Skills Development Scotland | Co-designing the future of My World of Work


Skills Development Scotland engaged Humanly to lead the co-design of exciting new features of My World of Work. Humanly worked with key audiences to explore what a personalised user experience might look like, as well as how people can capture and share their skills and achievements over time.

A highly collaborative, agile approach over 6 months saw Humanly and Skills Development Scotland work as one team, facilitated by a shared Miro workspace, weekly team meetings, and regular reporting to wider stakeholders.

Humanly ran a series of 16 workshops that engaged over 100 children, young people, and educators. Through an iterative process, Humanly led the generation of hundreds of ideas, development of detailed concepts and testing of clickable prototypes.  


The Process

Co-creation

Humanly began by aligning closely with Skills Development Scotland to define the key themes and questions for the initial co-creation sessions. To explore potential new My World of Work features in a broad, open-ended way, Humanly developed a toolkit of creative and interactive activities. This included making mock-ups of designs, exploring current practices, and using personas to explore how educators envisaged different features working in different contexts.

A highly adaptive approach was tailored to children and young people, with real-time adjustments ensuring sessions were enjoyable, engaging, and insightful. Stringent safeguarding measures were also coordinated with schools for the protection of children and young people.

Humanly ran 13 co-creation workshops, in 9 schools and colleges, across 7 local authority areas. These workshops involved 91 children and young people aged 10 to 18 with a diverse range of experiences and needs, for example young people who identify as disabled, neurodiverse, and LGTBQIA+. Co-creation was also conducted with 11 educators to capture their valuable perspectives and ideas.

Young people responded to design challenges with impressive array of detailed and creative designs. These were photographed and analysed in detail, as well filming video walkthroughs with consent to capture the richness of their ideas. This enabled the Humanly team to revisit designs and develop a deep understanding of nuances and detail in participants’ own words. These videos also proved powerful in communicating children and young people’s enthusiasm, excitement and clarity of vision to stakeholders.

A selection of these video walkthroughs, shared with consent from children and young people of a range of ages, can be seen here:

Concept development and user testing

Humanly synthesised all of the ideas generated as well as considering their desirability, viability, and feasibility. The concepts assessed as having the most potential were taken into the next phase of development.

Humanly developed initial wireframes to bring participants’ ideas to life, illustrating how key features could work in practice. The Humanly team then collaborated with a UX designer to develop an initial clickable prototype.

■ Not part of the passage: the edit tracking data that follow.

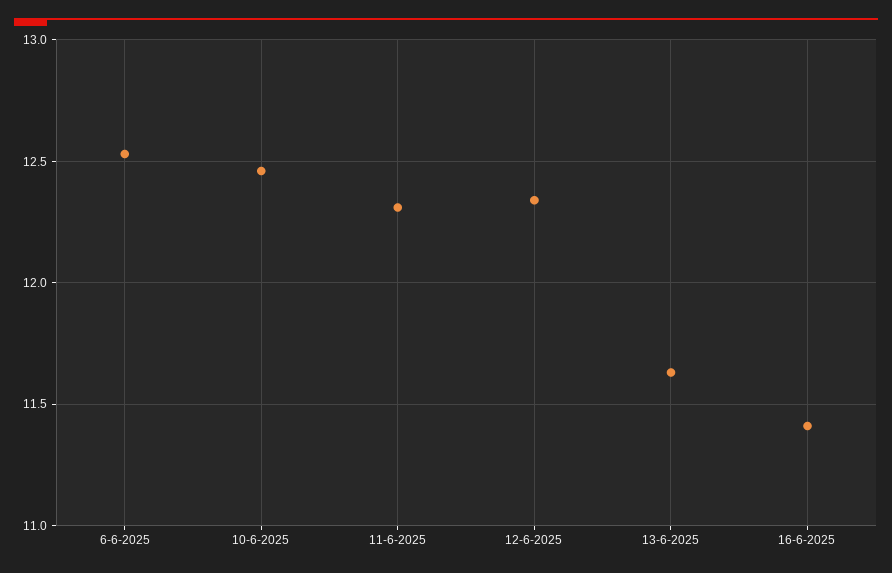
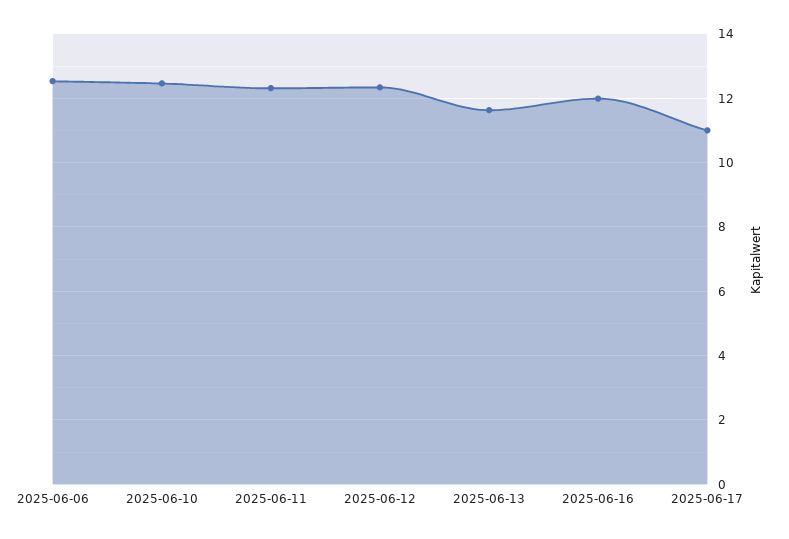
16-6-2025: 11.4 -> 12
2025-06-17: none -> 11

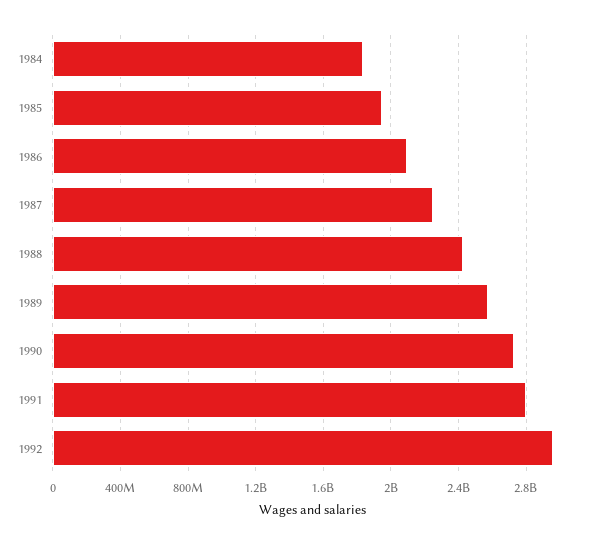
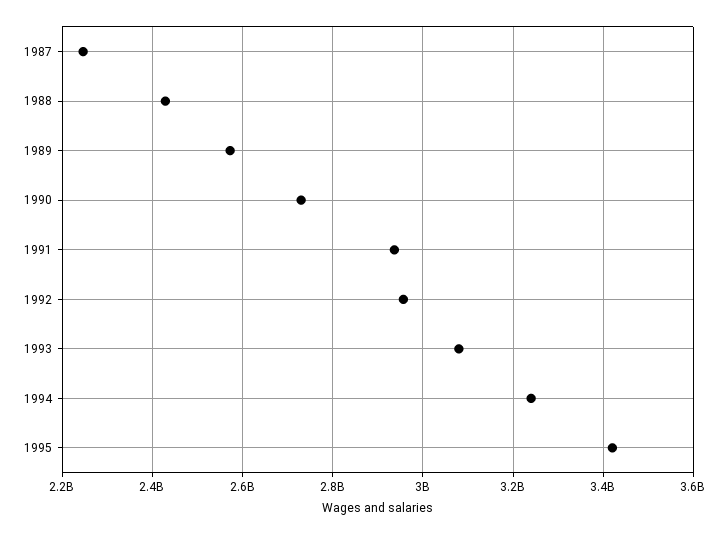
1984: 1850000000 -> none
1985: 1950000000 -> none
1986: 2100000000 -> none
1991: 2800000000 -> 2940000000
1993: none -> 3080000000
1994: none -> 3240000000
1995: none -> 3420000000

Humanly took this prototype back to children and young people involved in earlier idea generation, running prototyping sessions with 29 children and young people in a primary, secondary and special school. A demo was followed by a group discussion, user testing, and a creative activity to add feedback and ideas to printed wireframes.

The children and young people involved were very articulate in expressing what they liked about the concept as well as the things that were missing or that didn’t quite work for them. Valuable insights were gained around accessibility, usability, desired features and functionality, as well as ideas for improving the design.

The Humanly team meticulously analysed and synthesised the results, before further collaboration with Skills Development Scotland and a UX designer to produce a refined prototype.

Next steps

The next phase of work will see Humanly take this refined prototype to children and young people for further user testing, before producing actionable recommendations that will shape the product build.


The Impact

Over 90 children and young people in Scotland were involved in an engaging, inclusive and rewarding process in which they had the opportunity to see their ideas come to life and provide ongoing feedback and input.

The resulting prototype and direction for the product have been genuinely driven by children and young people’s ideas, providing an exemplar of meaningful participation in the design process.

The insights and lessons from this project are being shared through a forthcoming paper by Skills Development Scotland and Education Scotland, as well as through blog posts and talks, including at the Service Design in Government conference.

Additionally, Humanly conducted co-design training for 40 Skills Development Scotland staff, building the organisation’s capacity to embed co-creation approaches in their future work.